>>>
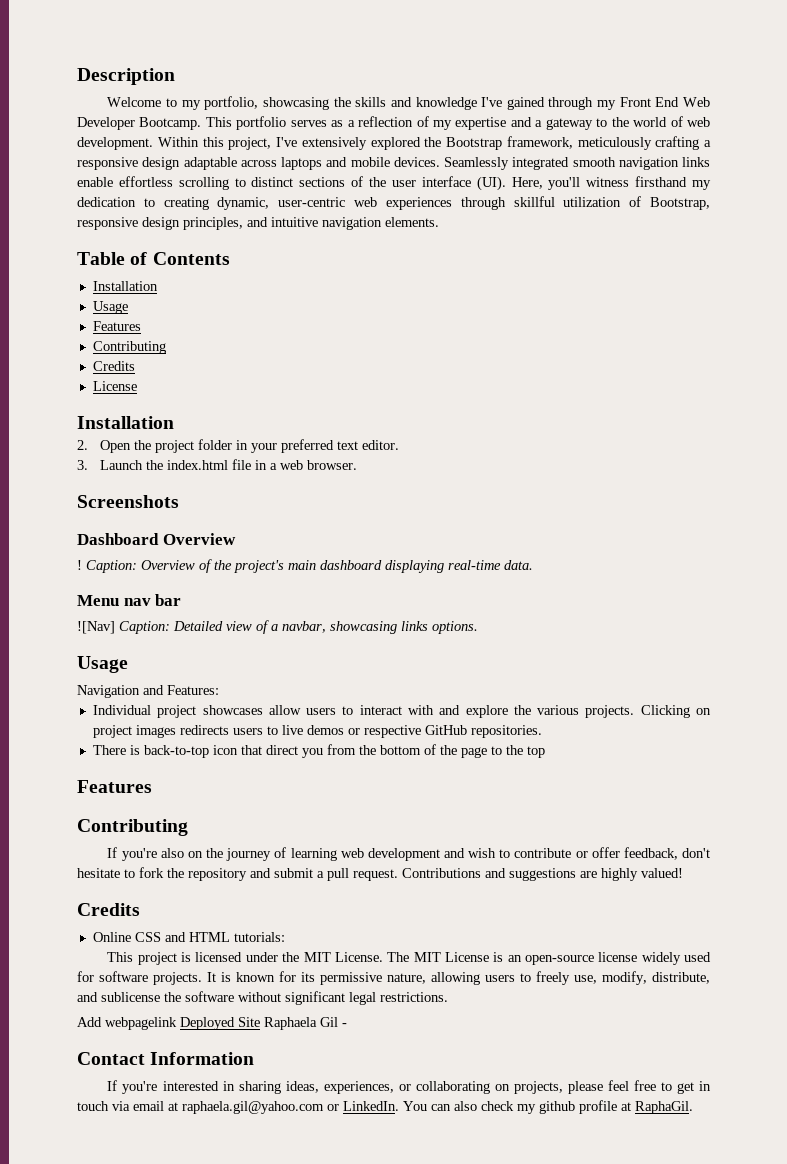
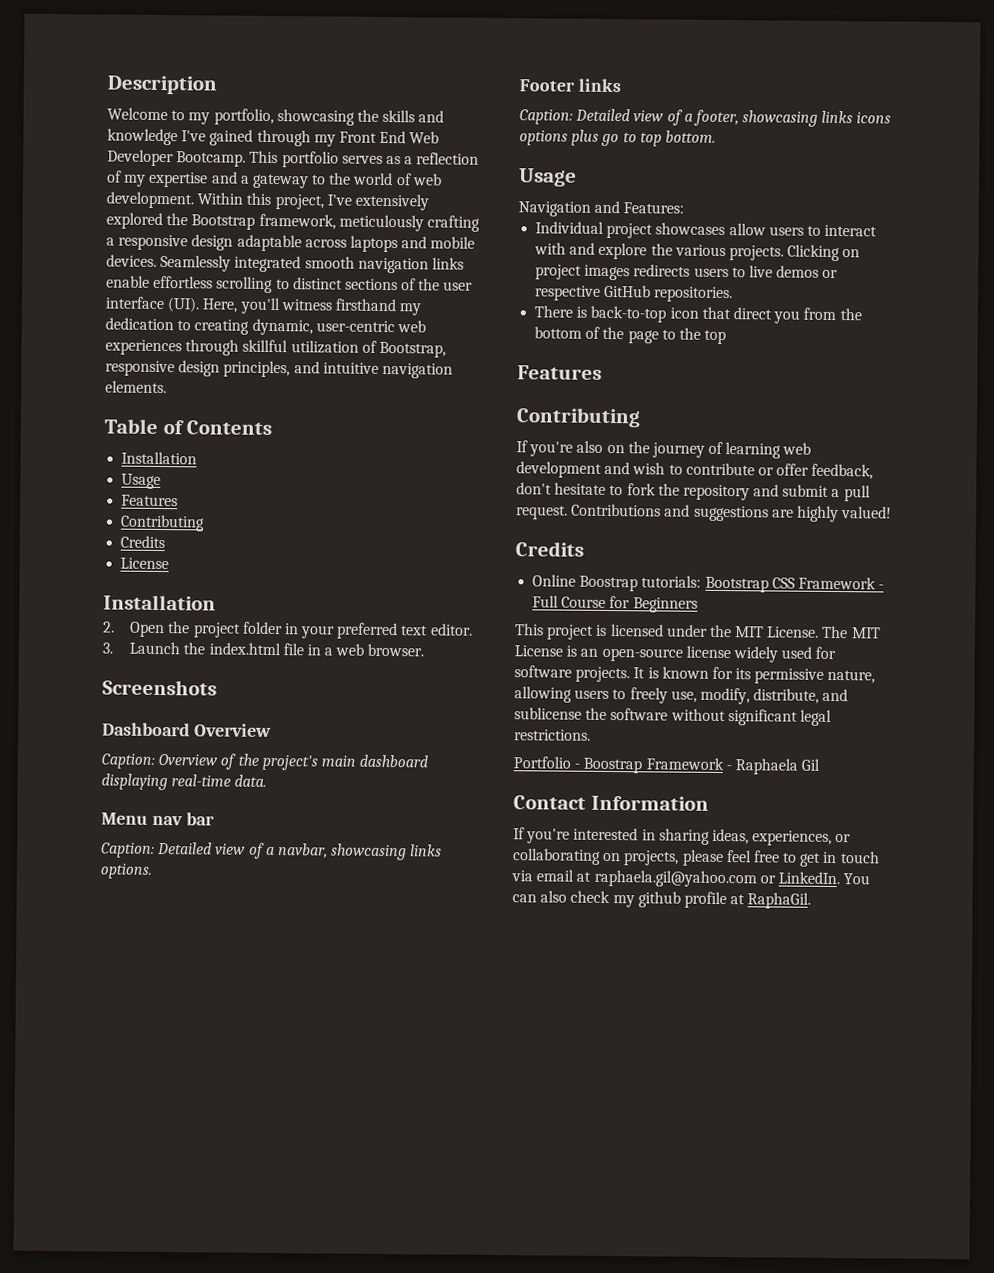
- !
- ![Nav] Caption: Detailed view of a navbar, showcasing links options.
+ Caption: Detailed view of a navbar, showcasing links options.
+ Footer links
+ Caption: Detailed view of a footer, showcasing links icons options plus go to top bottom.
- Online CSS and HTML tutorials:
+ Online Boostrap tutorials: Bootstrap CSS Framework - Full Course for Beginners
- Add webpagelink Deployed Site Raphaela Gil -
+ Portfolio - Boostrap Framework - Raphaela Gil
<<<
Requirement: A faithful copy of all the entries is required, pictures excluded.

Written response:
- !
- ![Nav] Caption: Detailed view of a navbar, showcasing links options.
+ Caption: Detailed view of a navbar, showcasing links options.
+ Footer links
+ Caption: Detailed view of a footer, showcasing links icons options plus go to top bottom.
- Online CSS and HTML tutorials:
+ Online Boostrap tutorials: Bootstrap CSS Framework - Full Course for Beginners
- Add webpagelink Deployed Site Raphaela Gil -
+ Portfolio - Boostrap Framework - Raphaela Gil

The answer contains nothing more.